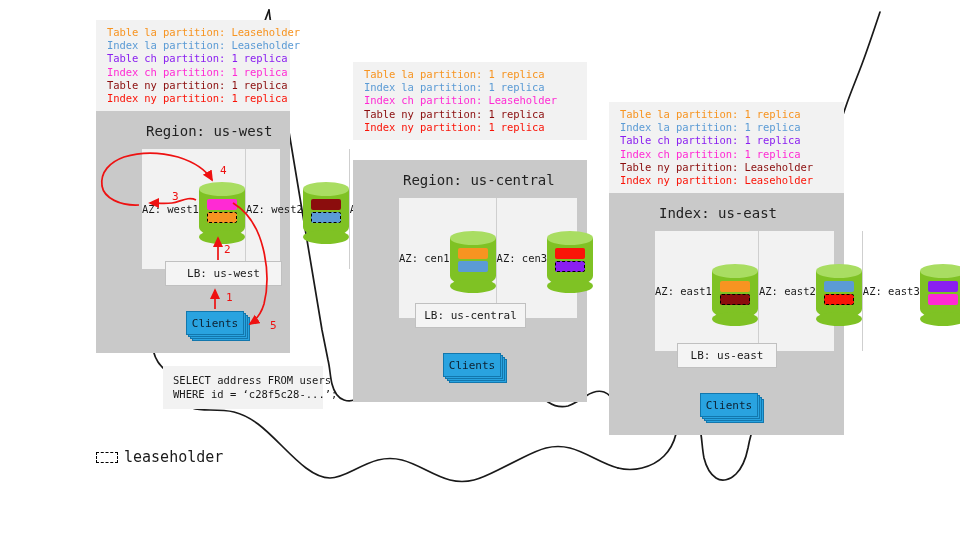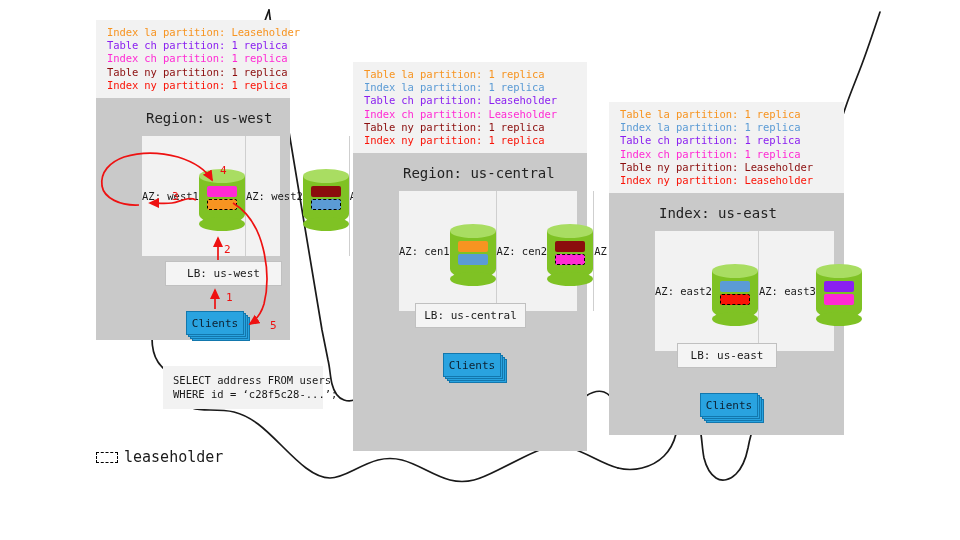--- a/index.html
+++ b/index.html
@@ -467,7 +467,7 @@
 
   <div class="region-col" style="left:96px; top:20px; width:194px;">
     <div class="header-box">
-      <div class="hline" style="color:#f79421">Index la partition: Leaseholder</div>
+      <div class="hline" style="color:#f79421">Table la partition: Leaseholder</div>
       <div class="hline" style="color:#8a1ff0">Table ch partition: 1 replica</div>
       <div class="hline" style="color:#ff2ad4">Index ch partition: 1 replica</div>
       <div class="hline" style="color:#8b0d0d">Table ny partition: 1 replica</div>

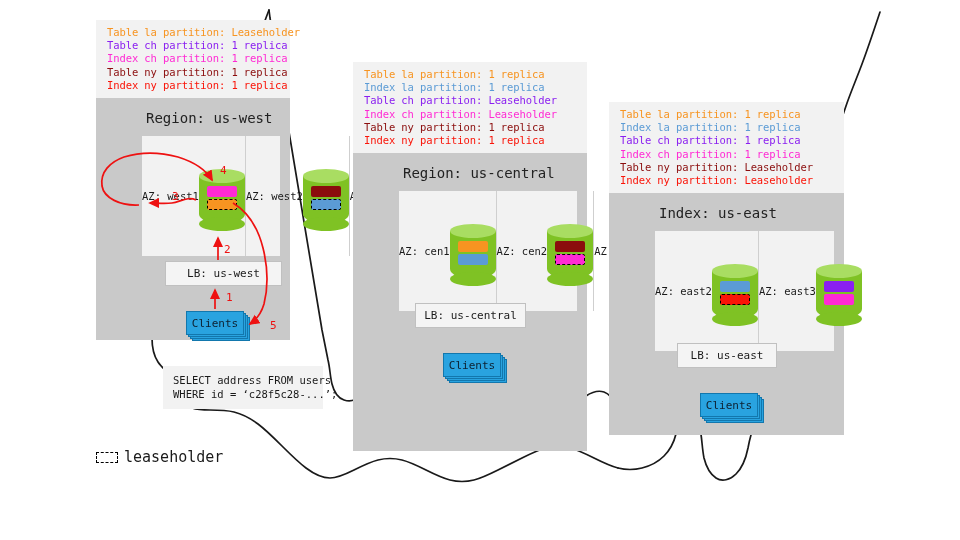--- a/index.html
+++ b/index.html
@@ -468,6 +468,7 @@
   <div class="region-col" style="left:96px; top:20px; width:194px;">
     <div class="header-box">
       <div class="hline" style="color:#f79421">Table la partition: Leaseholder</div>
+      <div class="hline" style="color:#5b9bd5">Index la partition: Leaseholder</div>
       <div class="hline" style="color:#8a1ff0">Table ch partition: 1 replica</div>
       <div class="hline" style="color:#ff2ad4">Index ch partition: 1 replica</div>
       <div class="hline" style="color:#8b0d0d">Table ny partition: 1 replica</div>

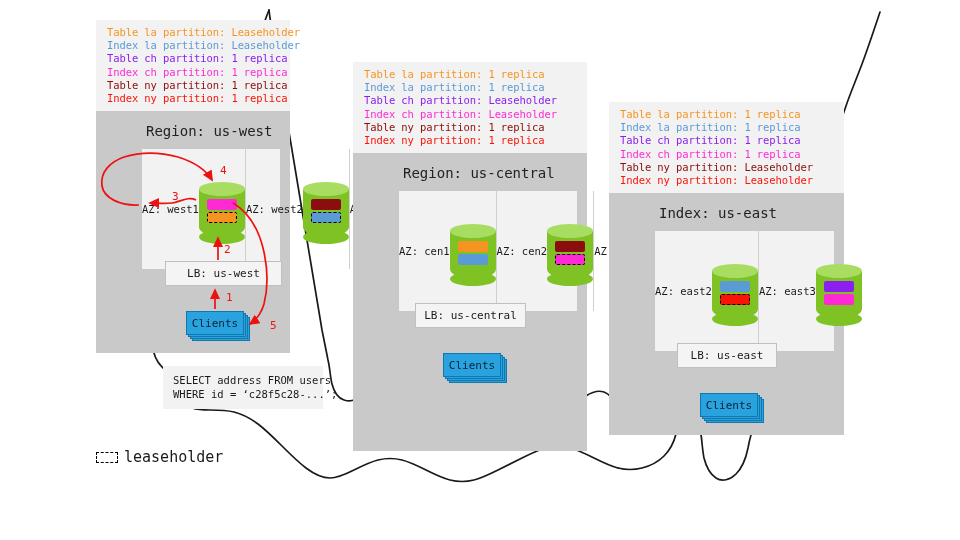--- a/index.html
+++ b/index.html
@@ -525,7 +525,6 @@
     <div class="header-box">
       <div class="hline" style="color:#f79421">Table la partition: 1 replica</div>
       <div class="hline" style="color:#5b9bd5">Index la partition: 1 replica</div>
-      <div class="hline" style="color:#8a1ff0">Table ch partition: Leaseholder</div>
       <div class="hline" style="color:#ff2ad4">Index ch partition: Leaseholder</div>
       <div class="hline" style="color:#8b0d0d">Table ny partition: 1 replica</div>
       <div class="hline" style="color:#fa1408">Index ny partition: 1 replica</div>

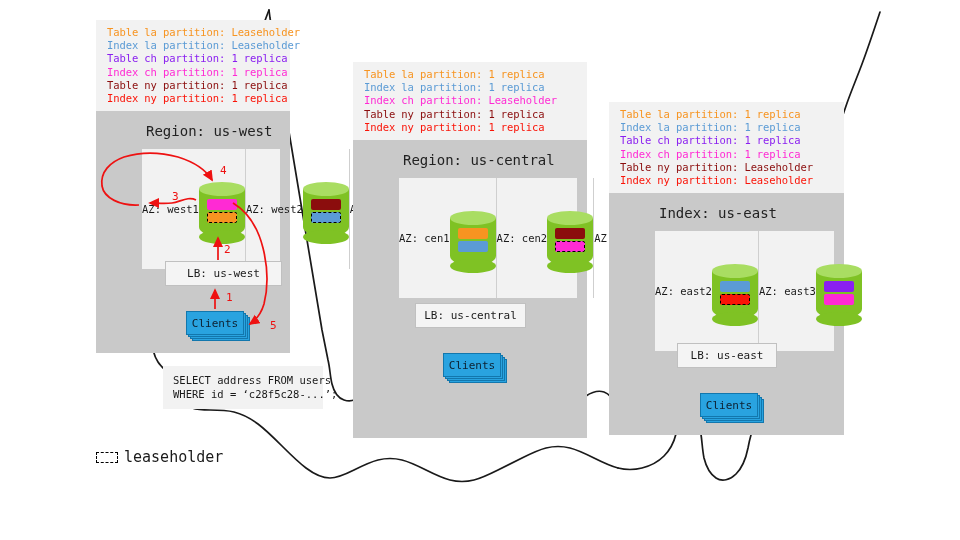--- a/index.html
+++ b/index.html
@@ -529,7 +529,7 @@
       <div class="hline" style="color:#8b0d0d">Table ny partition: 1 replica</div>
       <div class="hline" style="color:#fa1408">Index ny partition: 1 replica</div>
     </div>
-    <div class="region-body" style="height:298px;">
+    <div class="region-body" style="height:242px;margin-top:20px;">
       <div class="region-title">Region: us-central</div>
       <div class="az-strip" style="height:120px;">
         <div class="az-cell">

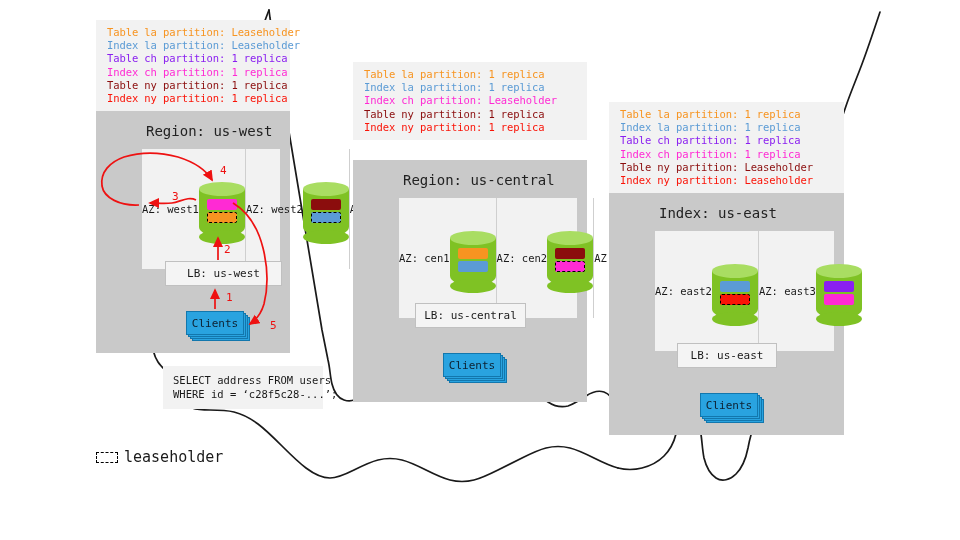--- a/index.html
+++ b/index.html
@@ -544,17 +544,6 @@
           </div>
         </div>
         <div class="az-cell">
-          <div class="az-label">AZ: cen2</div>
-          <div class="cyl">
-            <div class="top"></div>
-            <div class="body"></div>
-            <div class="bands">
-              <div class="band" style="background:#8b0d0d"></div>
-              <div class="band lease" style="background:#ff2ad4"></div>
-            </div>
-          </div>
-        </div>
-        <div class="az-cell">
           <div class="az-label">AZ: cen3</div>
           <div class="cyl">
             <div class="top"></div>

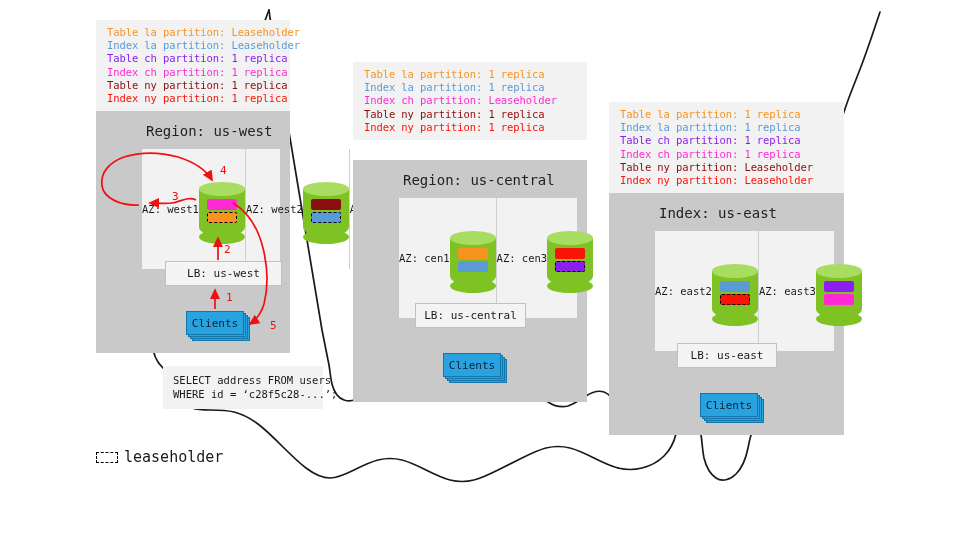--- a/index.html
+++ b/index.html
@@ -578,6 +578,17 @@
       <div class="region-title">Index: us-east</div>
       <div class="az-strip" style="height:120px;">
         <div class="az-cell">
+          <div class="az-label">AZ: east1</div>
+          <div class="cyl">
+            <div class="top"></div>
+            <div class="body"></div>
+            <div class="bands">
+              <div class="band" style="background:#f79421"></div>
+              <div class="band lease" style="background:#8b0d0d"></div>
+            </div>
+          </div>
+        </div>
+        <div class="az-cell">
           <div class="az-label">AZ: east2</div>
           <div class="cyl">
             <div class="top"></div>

************

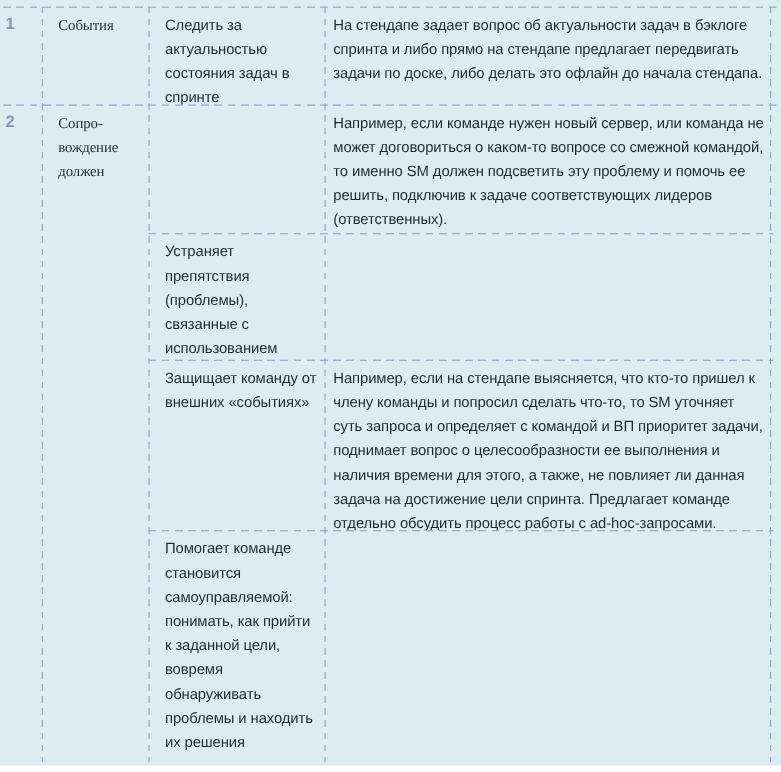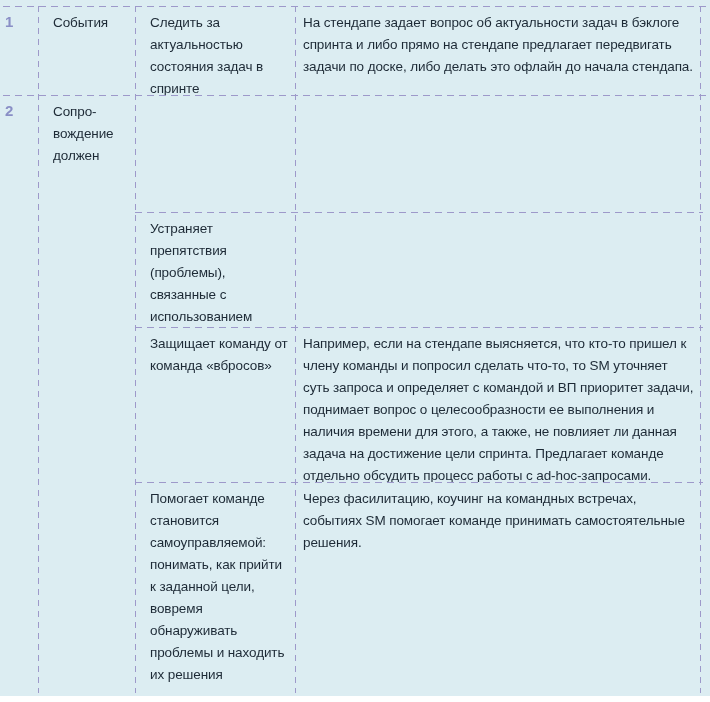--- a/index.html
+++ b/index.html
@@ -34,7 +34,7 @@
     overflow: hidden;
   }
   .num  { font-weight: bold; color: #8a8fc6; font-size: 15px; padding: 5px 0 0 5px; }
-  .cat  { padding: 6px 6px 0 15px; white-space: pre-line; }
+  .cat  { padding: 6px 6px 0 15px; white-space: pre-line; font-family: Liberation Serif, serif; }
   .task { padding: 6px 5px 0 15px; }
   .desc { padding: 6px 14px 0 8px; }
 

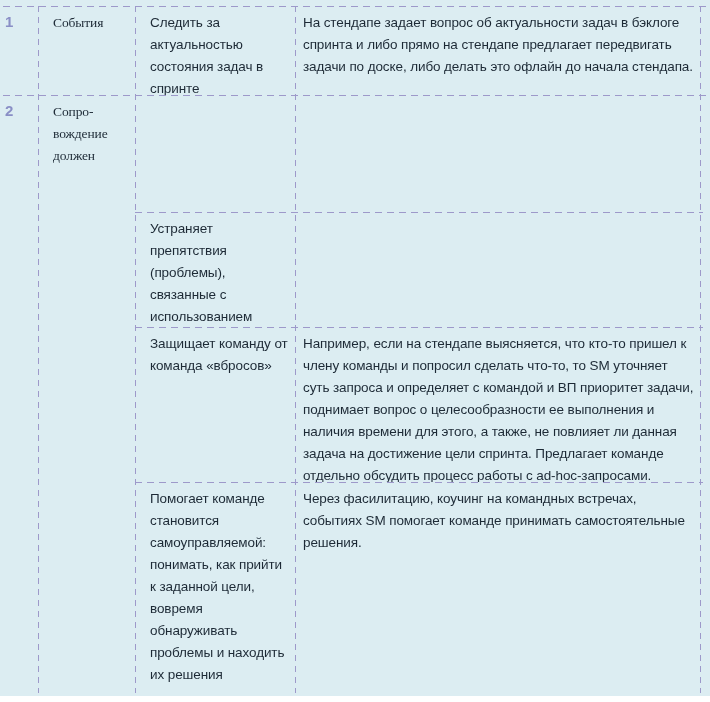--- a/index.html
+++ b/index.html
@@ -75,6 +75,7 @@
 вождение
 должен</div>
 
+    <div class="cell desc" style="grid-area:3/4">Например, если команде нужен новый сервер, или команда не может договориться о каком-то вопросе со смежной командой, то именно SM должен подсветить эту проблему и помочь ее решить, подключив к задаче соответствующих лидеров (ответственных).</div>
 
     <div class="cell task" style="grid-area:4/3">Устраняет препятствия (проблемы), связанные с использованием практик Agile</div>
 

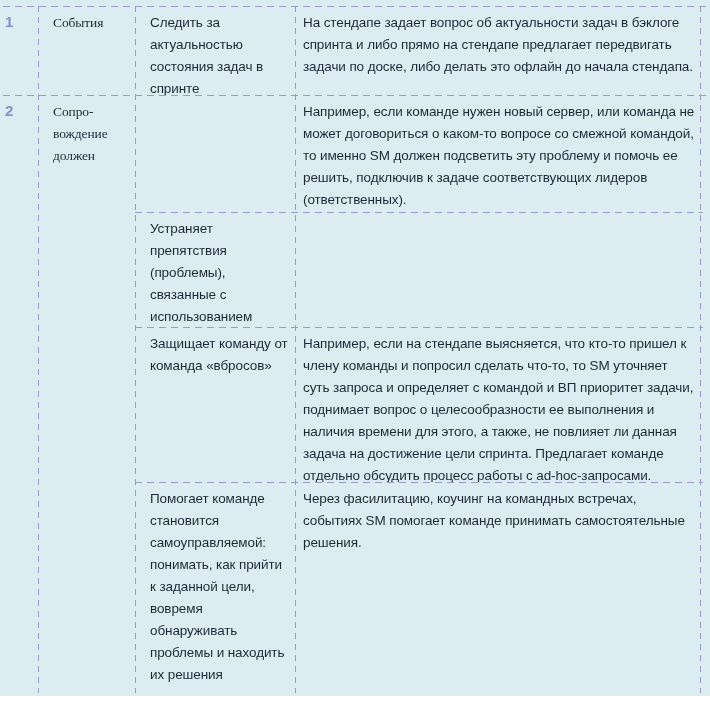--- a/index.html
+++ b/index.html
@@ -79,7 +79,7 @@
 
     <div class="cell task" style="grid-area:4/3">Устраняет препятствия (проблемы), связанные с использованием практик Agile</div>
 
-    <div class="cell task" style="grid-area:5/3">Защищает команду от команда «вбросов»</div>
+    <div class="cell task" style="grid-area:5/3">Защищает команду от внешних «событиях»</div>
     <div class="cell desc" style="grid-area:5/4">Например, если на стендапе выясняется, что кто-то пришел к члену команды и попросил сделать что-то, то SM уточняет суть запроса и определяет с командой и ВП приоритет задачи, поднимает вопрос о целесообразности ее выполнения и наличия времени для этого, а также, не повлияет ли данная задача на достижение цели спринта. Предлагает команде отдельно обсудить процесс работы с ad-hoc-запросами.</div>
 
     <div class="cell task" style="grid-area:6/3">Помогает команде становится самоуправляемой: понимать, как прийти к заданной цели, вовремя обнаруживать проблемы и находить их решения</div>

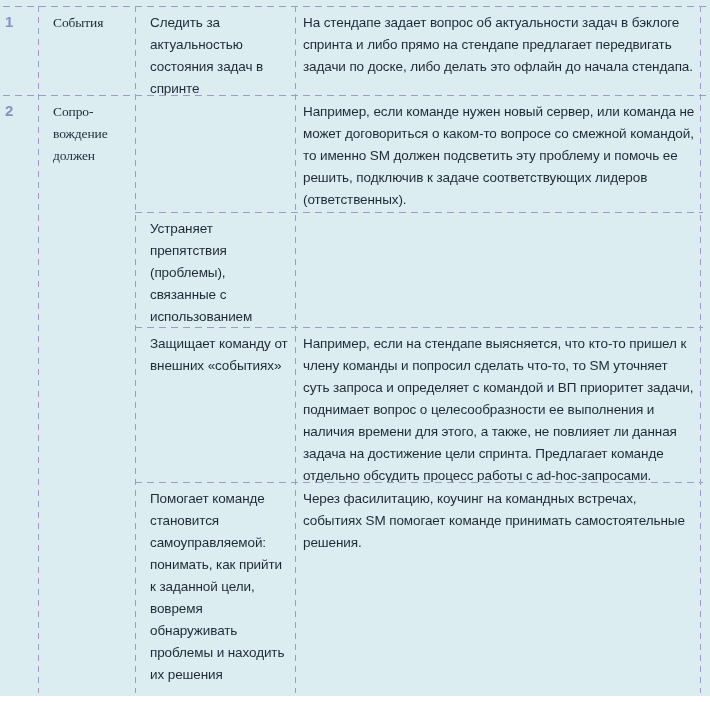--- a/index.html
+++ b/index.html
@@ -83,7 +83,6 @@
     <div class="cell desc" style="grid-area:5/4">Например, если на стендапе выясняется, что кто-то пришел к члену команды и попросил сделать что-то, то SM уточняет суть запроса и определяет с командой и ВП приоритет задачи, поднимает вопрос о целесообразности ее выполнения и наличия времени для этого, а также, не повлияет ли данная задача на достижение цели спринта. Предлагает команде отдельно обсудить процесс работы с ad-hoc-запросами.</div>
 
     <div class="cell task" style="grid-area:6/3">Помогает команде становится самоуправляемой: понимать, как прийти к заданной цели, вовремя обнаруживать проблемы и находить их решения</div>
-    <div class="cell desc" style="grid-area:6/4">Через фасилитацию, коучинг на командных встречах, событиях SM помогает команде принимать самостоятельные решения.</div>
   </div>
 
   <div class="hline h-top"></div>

************

**WHAT TO WORK ON:** Filter the records above down to the lines containing "padding".

**RESULT:**
   .num  { font-weight: bold; color: #8a8fc6; font-size: 15px; padding: 5px 0 0 5px; }
-  .cat  { padding: 6px 6px 0 15px; white-space: pre-line; }
+  .cat  { padding: 6px 6px 0 15px; white-space: pre-line; font-family: Liberation Serif, serif; }
   .task { padding: 6px 5px 0 15px; }
   .desc { padding: 6px 14px 0 8px; }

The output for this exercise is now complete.